And in the hotel lounge, every day, the Pomeranian did his tricks. ‘Fritzie sit up! up! Up! Steady, Fritzie, wait. Fritzie, wait. Naughty Fritzie. Fritzie wait, wait. Now – catch it!’ And Fritzie would catch the biscuit. ‘Now,’ Mrs. Morency would say, ‘cow jump over the moon.’ And Mrs. Morency would hold up a saucer and call to Fritzie: ‘Cow jump over the moon! Fritzie, now, Fritzie cow jump – Fritzie, naughty Fritzie. Naughty Fritzie not looking. Now. Cow jumps over – Fritzie, Fritzie. Naughty. No jump, no cakey. Now cow – steady – cow jumps over the moon!’
And the ladies in the lounge would say what a wonderful little thing Fritzie was.
‘Oh! yes. He’s so knowing. He knows it’s teatime when I rattle a spoon in a cup, and he knows it’s walkie time, don’t you Fritzie?, if I just pick up his lead. And he knows – well, he can tell me when he – ’

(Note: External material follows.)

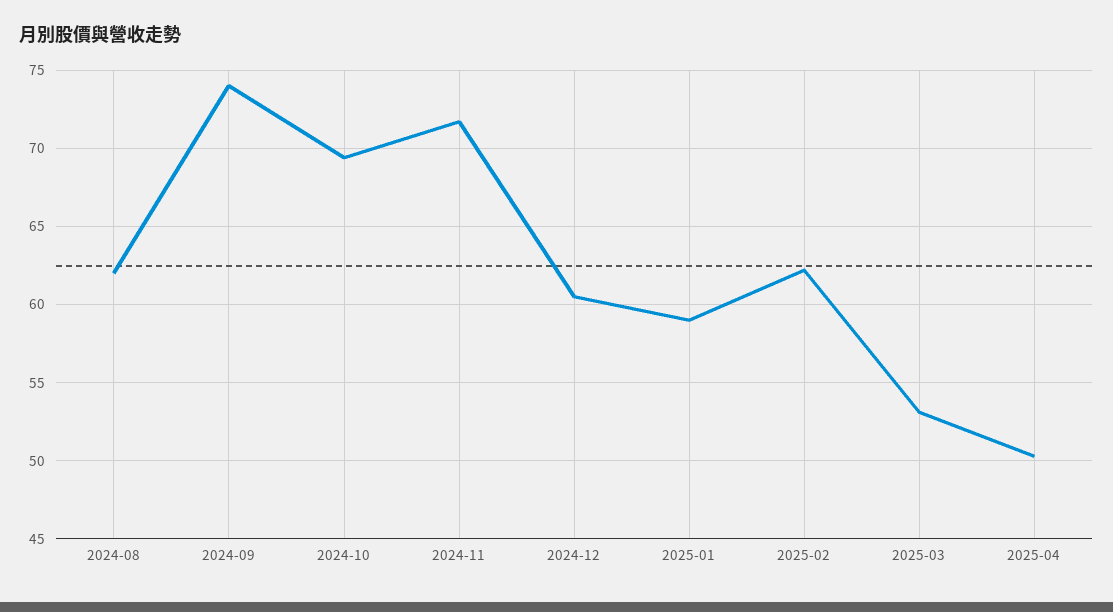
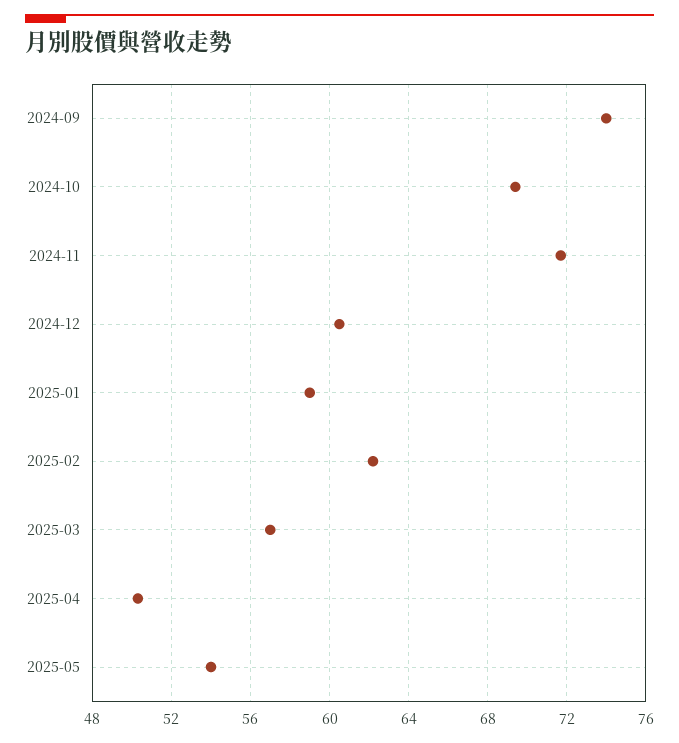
2024-08: 62 -> none
2025-03: 53 -> 57
2025-05: none -> 54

And hearing the voice of Mrs. Morency praising and explaining the dog and seeing the dog itself, paws up, begging for biscuit day after day in the hotel lounge, Mr. Morency felt the gradual growth and hardening of a peculiar hatred towards them both. He saw himself for the rest of his life exercising the dog morning and evening, getting out of bed to give it its saucer of early morning tea, hearing its silly yappings of joy and misery, smelling the old dog-smell about the room. He began to long for the day when the dog would get run over by a bus, and in desperation, once or twice, he called it suddenly across the road on the off-chance that it would get run over by the bus. He felt jealous of the dog because of his wife’s affection for it, jealous of his wife because of the dog’s everlasting yapping and stupid affection for her. He hated the walk along the Esplanade, and he could not sleep at night, the thought of the dog boring into his mind like a gimlet. Until finally he felt he could bear it no longer.
He decided to shoot the dog. He would take it down on the sea shore, one dark evening, and shoot it and let the tide wash it away. If there was any trouble afterwards, he would probably shoot Mrs. Morency too.

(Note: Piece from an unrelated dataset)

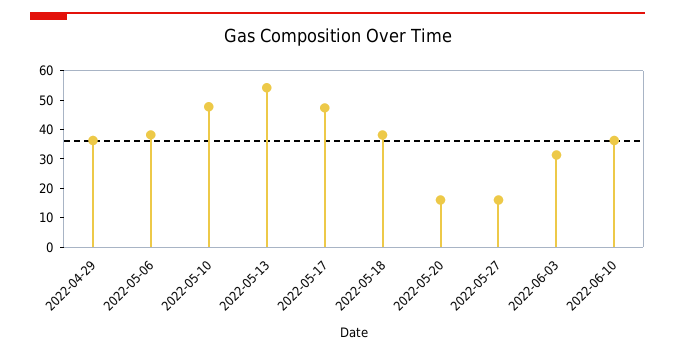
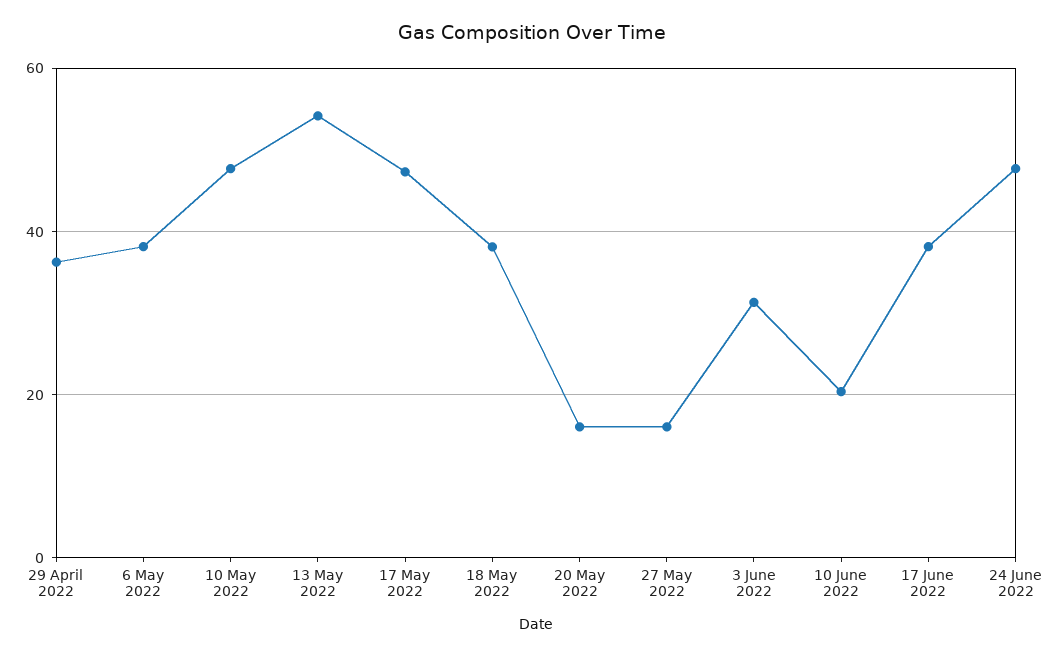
2022-06-10: 35 -> 20
17 June 2022: none -> 38
24 June 2022: none -> 48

And one evening, after dinner, he took the dog far along the Esplanade. He had an old service revolver in his overcoat pocket and he would shoot the dog down under the cliffs, where the lamps ended. As he walked along he passed other men exercising other dogs, and suddenly, instead of being remorseful, he was struck by the whole outrageous idea of dogs on earth. He thought of all the dogs being exercised, for the same purpose, along that piece of sea-front, and then of all the dogs being exercised, still for the same purpose, along all the sea-fronts of England. He thought of the thousands of dogs all over England, and then of the millions of dogs all over Europe, and all the other millions of dogs from China to San Francisco, from Greenland to Honolulu. There were millions of dogs in the world and what were they worth? You couldn’t milk them, you couldn’t eat them and sometimes, he felt bitterly, you couldn’t trust them. They were pampered parasites, an outrage, and nobody saw it. They didn’t even hunt their own food, like cats, and he saw all the vast unharnessed power of dog muscle all over the world as something which was worth nothing at all.

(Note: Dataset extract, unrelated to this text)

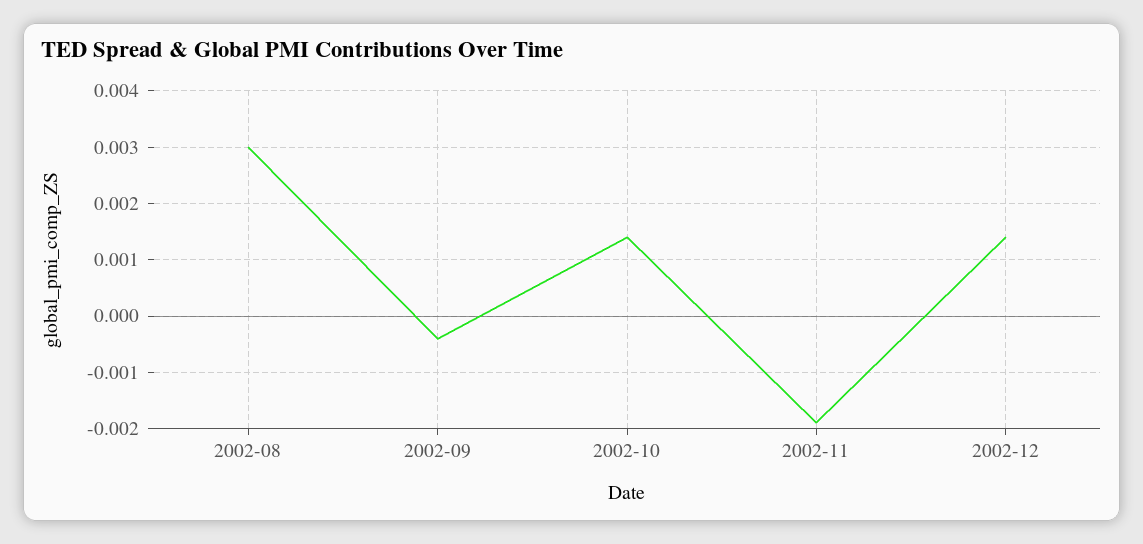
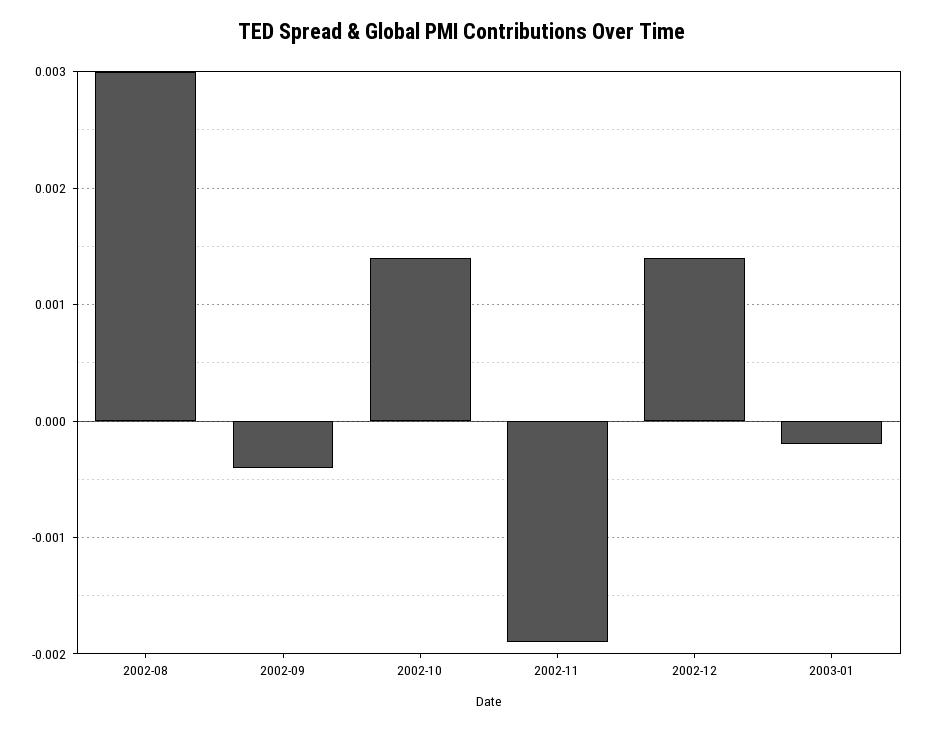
2003-01: none -> -0.0002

He tugged the Pomeranian down to the shore. In the half-darkness he could just see it: miserable, despicable, an absolute caricature of a dog. He thought of the dog he had wanted, the mastiff. He felt the tremendous pull of it on the sockets of his arms, the strength of a dog that was a dog.
He got the Pomeranian by the collar with his left hand and held it down against the still sea-wet shingle. Below him he could hear the tide going out, washing the pebbles. There was no other sound except the wind up on the cliffs. The dog was making no sound at all.
As Mr. Morency looked at it, there was just a faint light from the last lamp on the Esplanade, and unexpectedly Mr. Morency saw the dog’s eyes. He looked at them and suddenly, for about a second, he saw in the reflecting eyes of the small dog a small reflection of himself. He saw the dim light of something abject, downtrodden, a little forlorn, deeply unhappy.
And in that moment he could have shot himself.
The Wreath
The train was almost ready to start when the old man and the girl came into the carriage. The girl was very sweet with him, putting his travelling case and the wreath on the rack, reminding him of things, kissing him very tenderly good-bye.
‘You know where you’re going? Now don’t forget. Ham Street. First stop and then you change and get the other train. You think you’ll remember? Ham Street and change first stop?’
‘Yes. I think I shall remember.’
‘And carry the wreath this way up. Like this. You see, there’s a little handle.’
He said yes, he would remember and carry it that way up, and then she kissed him good-bye through the open window and the train moved away.
‘Oh! dear,’ he said to me, ‘we went to the wrong station and then had to run for it.’
He was dressed all in black. He had pure white hair and a very pink fresh face, and he looked rather like a picture of a French priest. He gave me a smile. ‘When you get over eighty, running for trains isn’t what it used to be.’
‘You’re not over eighty?’ I said.
‘Oh! yes. Eighty-three. You think I don’t look it?’
He looked perhaps seventy. I said so.
‘They all say that,’ he said. ‘No, eighty-three. At eighty I had an illness, a sort of stroke, and the doctors said, “You won’t get better.” Then I did get better and they said, “It’s very remarkable. We’ll give lectures on you,” and so they’ve been giving lectures on me.’ He looked up at the rack. ‘Is the wreath all right?’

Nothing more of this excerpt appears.